167. He further testified that if he knew that he would no longer be eligible for Early or Optional Retirement Benefits, he would have sought “an opportunity to be employed by Corteva” to remain eligible for these benefits. 6/25/24 Day 1 PM Tr. Trans. 95:25-96:13, ECF 245. Cockerill admitted that he had “never worked in the agricultural business of Historical DuPont” that went to Corteva, never “looked to determine if there was any new positions available at Corteva,” did not know if “Corteva was even hiring” before the spin-off and “never applied for a position at Corteva even to this day.” 6/26/24 Day 2 PM Tr. Trans. 24:1-15; 24:24-25:1, ECF 246. Cockerill acknowledged that there was “likely” a freeze which would have prevented him from securing a job at Corteva even if a position was available. Id. 25:16-20.

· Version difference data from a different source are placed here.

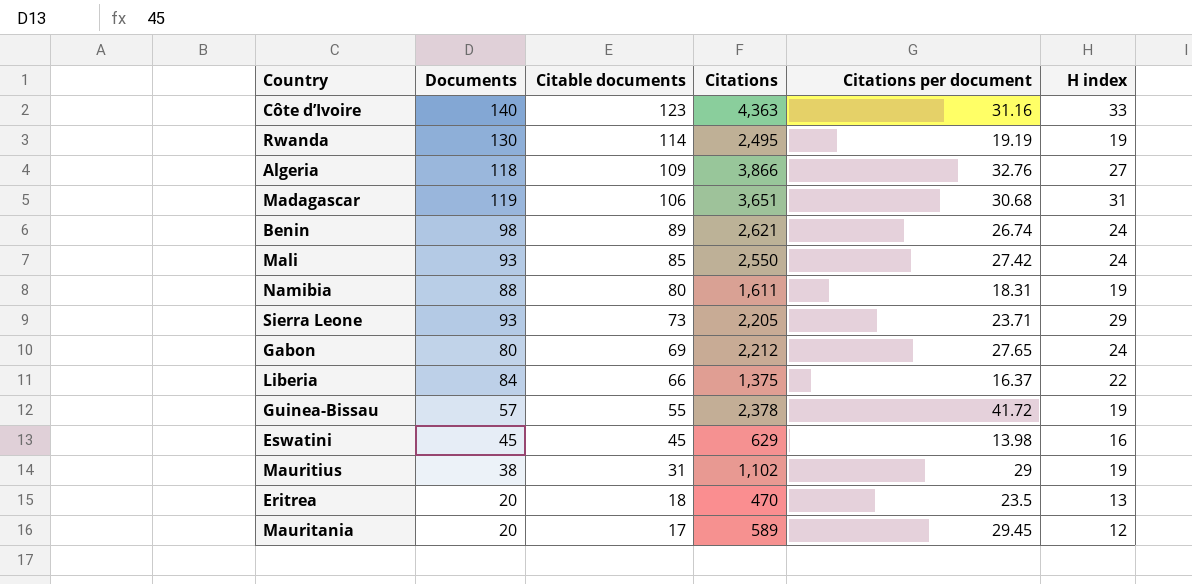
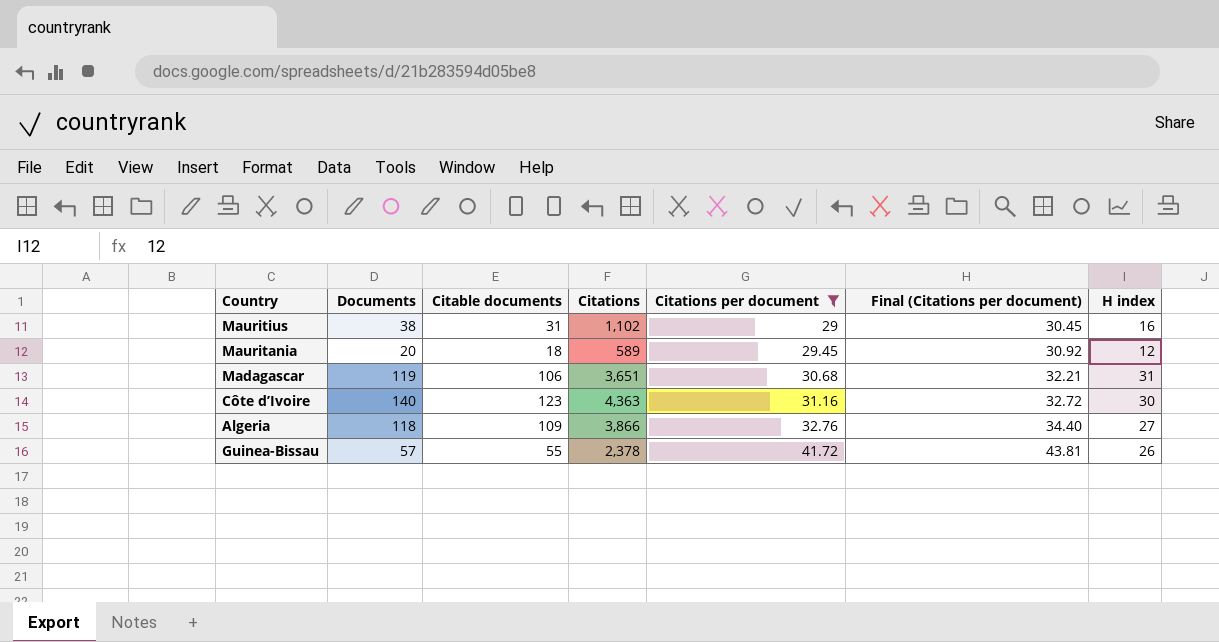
filter: none -> Citations per document >= 29
row order: Citable documents descending -> Citations per document ascending
column Final (Citations per document) | formula: none -> [Citations per document] * 1.05
Mauritius | H index: 19 -> 16
Mauritania | Citable documents: 17 -> 18
Côte d’Ivoire | H index: 33 -> 30
Guinea-Bissau | H index: 19 -> 26

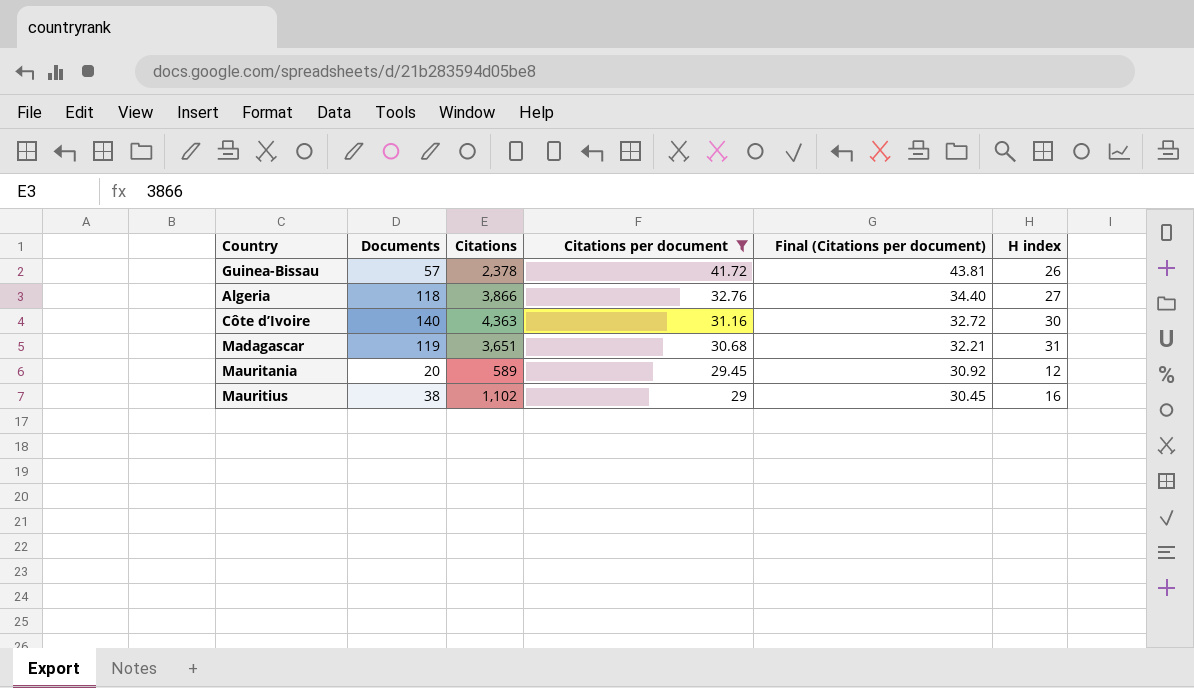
row order: Citations per document ascending -> Citations per document descending
column Citable documents | position: 3 -> none

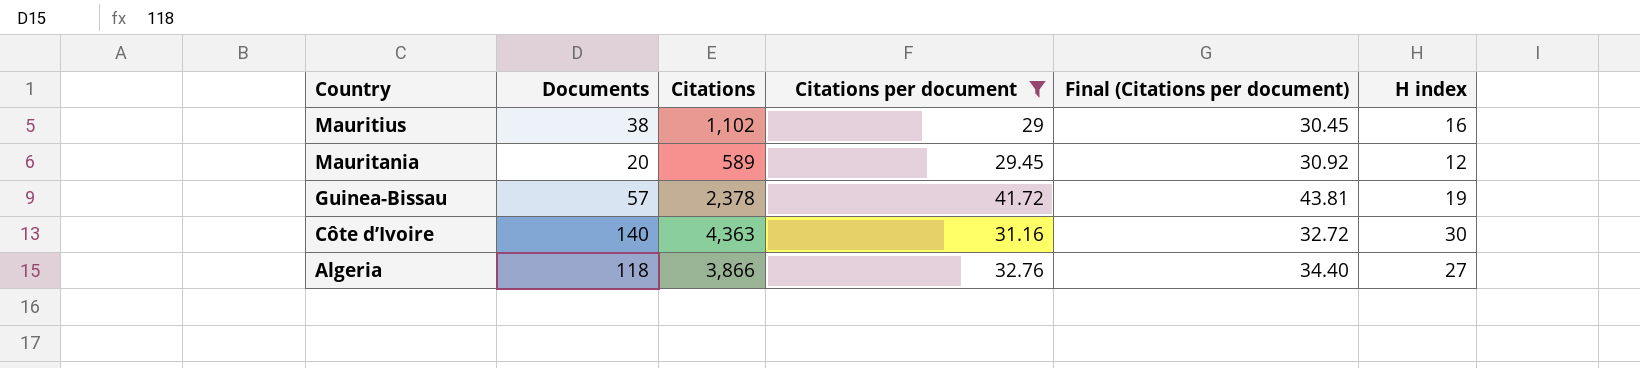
row order: Citations per document descending -> Country descending
row Madagascar: 119 | 3,651 | 30.68 | 32.21 | 31 -> none
Guinea-Bissau | H index: 26 -> 19

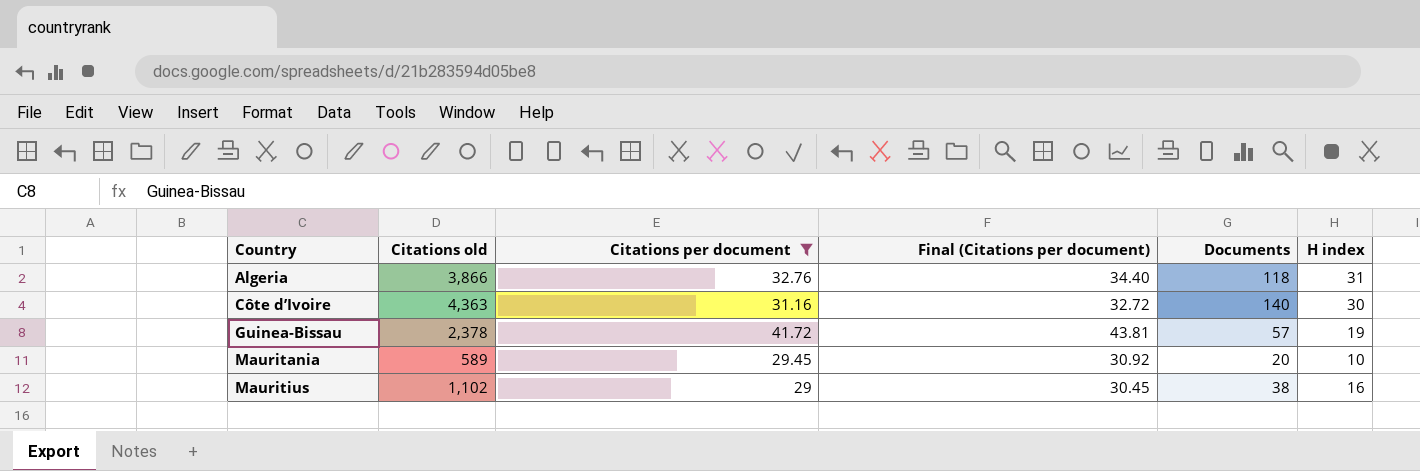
row order: Country descending -> Country ascending
column name: Citations -> Citations old
column Documents | position: 2 -> 5
Algeria | H index: 27 -> 31
Mauritania | H index: 12 -> 10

Employees were “ring fenced” as of October 1, 2018, meaning they could not transfer between business units. Thus, Cockerill could not have actually applied for a job at Corteva. See 6/26/24 Day 2 PM Tr. Trans. 25:16-20, ECF 246.
168. On January 22, 2020, Cockerill met with White. 6/25/24 Day 1 PM Tr. Trans. 83:8-24, ECF 245; Ex. P-37. This meeting informed Cockerill that as an employee of New DuPont, he could never become eligible for Early Retirement because the sponsor of his Pension and Retirement Plan, Historical DuPont, was now a subsidiary of Corteva, an entirely separate entity. Ex. P-37. Cockerill credibly testified that he expressed that he was disappointed with the company's decision and that White responded “Yeah, you and 7,000 other people. 6/25/24 Day 1 PM Tr. Trans. 87:23-88:5, ECF 245. This statement caught Cockerill's attention because it highlighted the scale and intention of the spin-off's effects on Plan benefits for employees. Id. 88:6-13. However, as White testified, the 7,000 number is incorrect as far fewer employees were negatively impacted by the spin-off.
169. After the meeting, Cockerill emailed White a question, to which she responded by directing Cockerill to “question 4 of the Q&As dated from November of 2018” that Cockerill acknowledged receiving in November of 2018. 6/25/24 Day 1 PM Tr. Trans. 88:22-25; 104:6-9, ECF 245; see also Exs. P-37, P-8; 6/26/24 Day 2 PM Tr. Trans. 32:9-34:14, ECF 246.
170. “[I]n January of 2020, [Cockerill] did call Corteva Connection” who told Cockerill he was “not eligible for early retirement.” 6/26/24 Day 2 AM Tr. Trans. 71:7-16, ECF 241.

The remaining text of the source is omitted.